INSTRUCTIONS FOR THE TASK => For this exercise, retype all the data exactly and exclude every image.

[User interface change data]
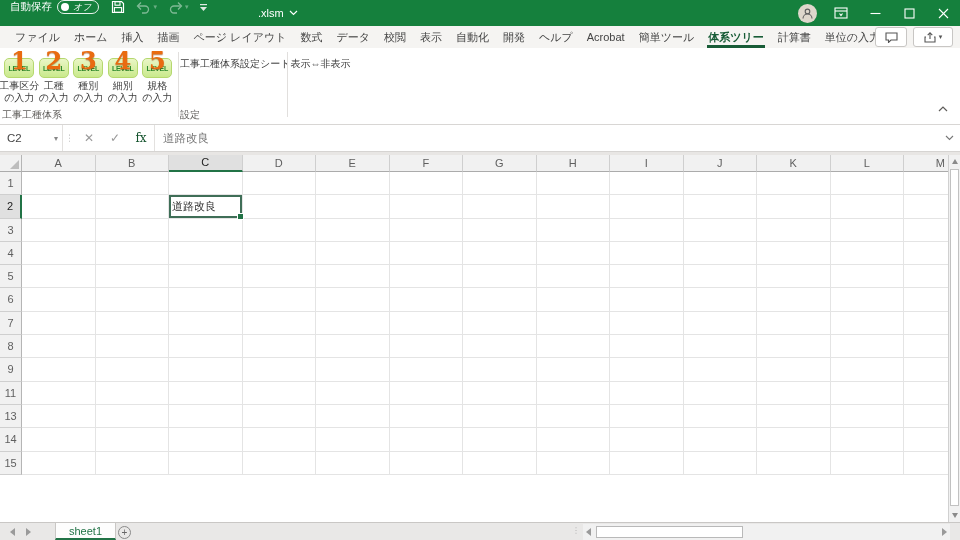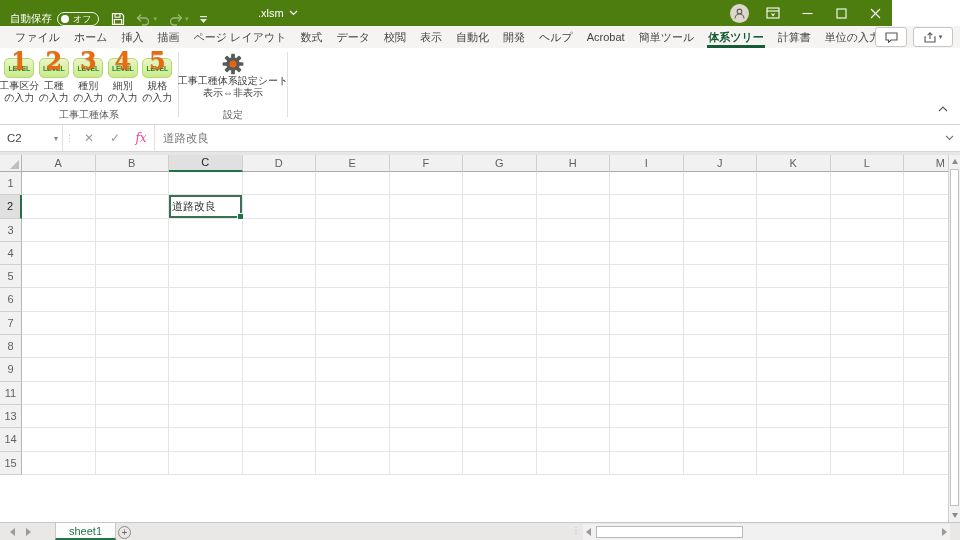"自動保存" .titlebar { align-items: flex-end -> flex-start; background: #4d7c0f -> #15803d; width: 892px -> 960px }
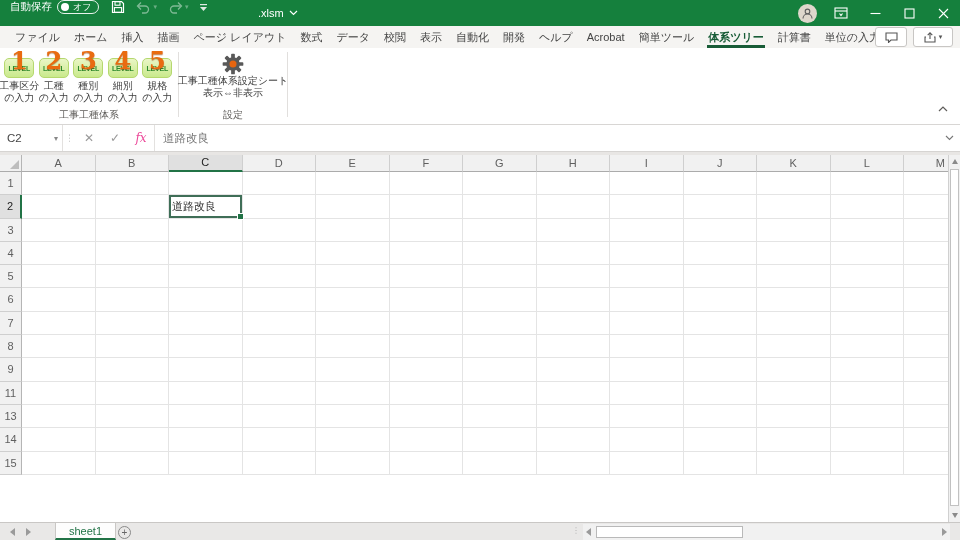"オフ" .autosave-pill { font-style: none -> italic }
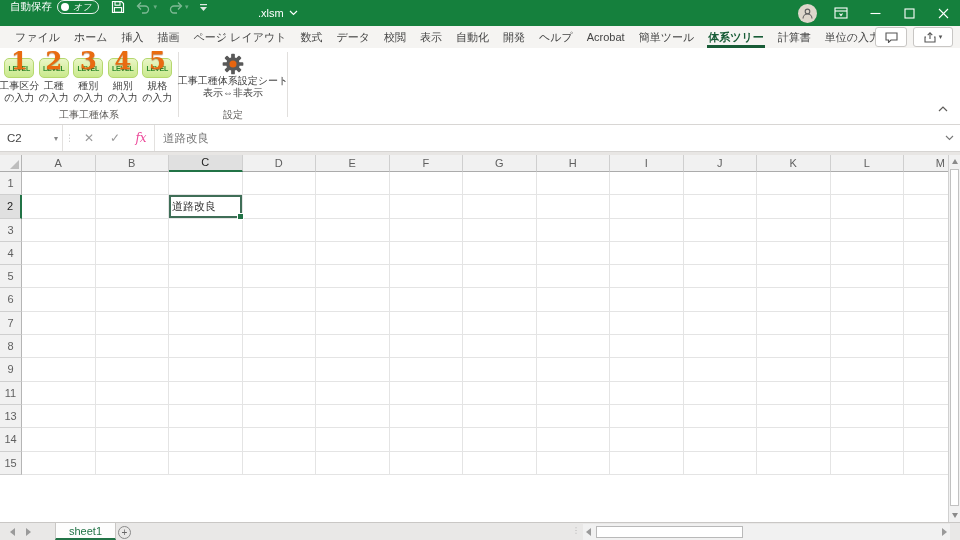"工事工種体系設定シート" .gear-btn { flex-direction: column -> row }
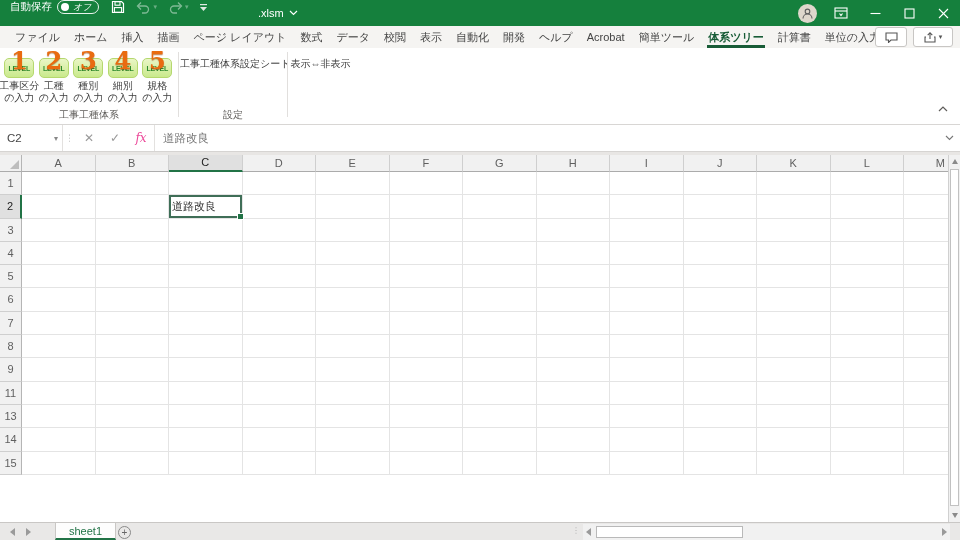"工事工種体系" .rgroup-label { text-align: center -> none }
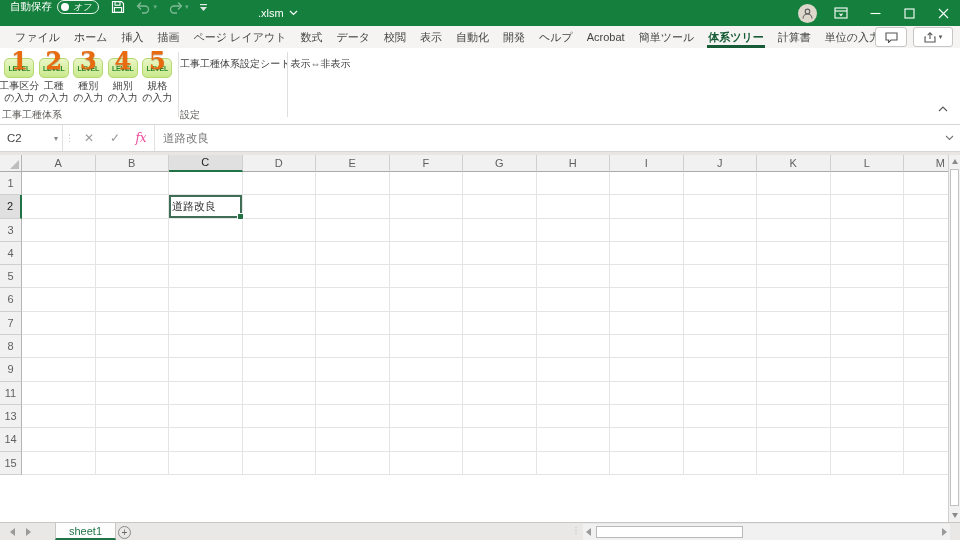"fx" .fb-fx { color: #ec4899 -> #14532d; font-style: italic -> none }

ANSWER BOX =>
"自動保存" .titlebar { align-items: flex-end -> flex-start; background: #4d7c0f -> #15803d; width: 892px -> 960px }
"オフ" .autosave-pill { font-style: none -> italic }
"工事工種体系設定シート" .gear-btn { flex-direction: column -> row }
"工事工種体系" .rgroup-label { text-align: center -> none }
"fx" .fb-fx { color: #ec4899 -> #14532d; font-style: italic -> none }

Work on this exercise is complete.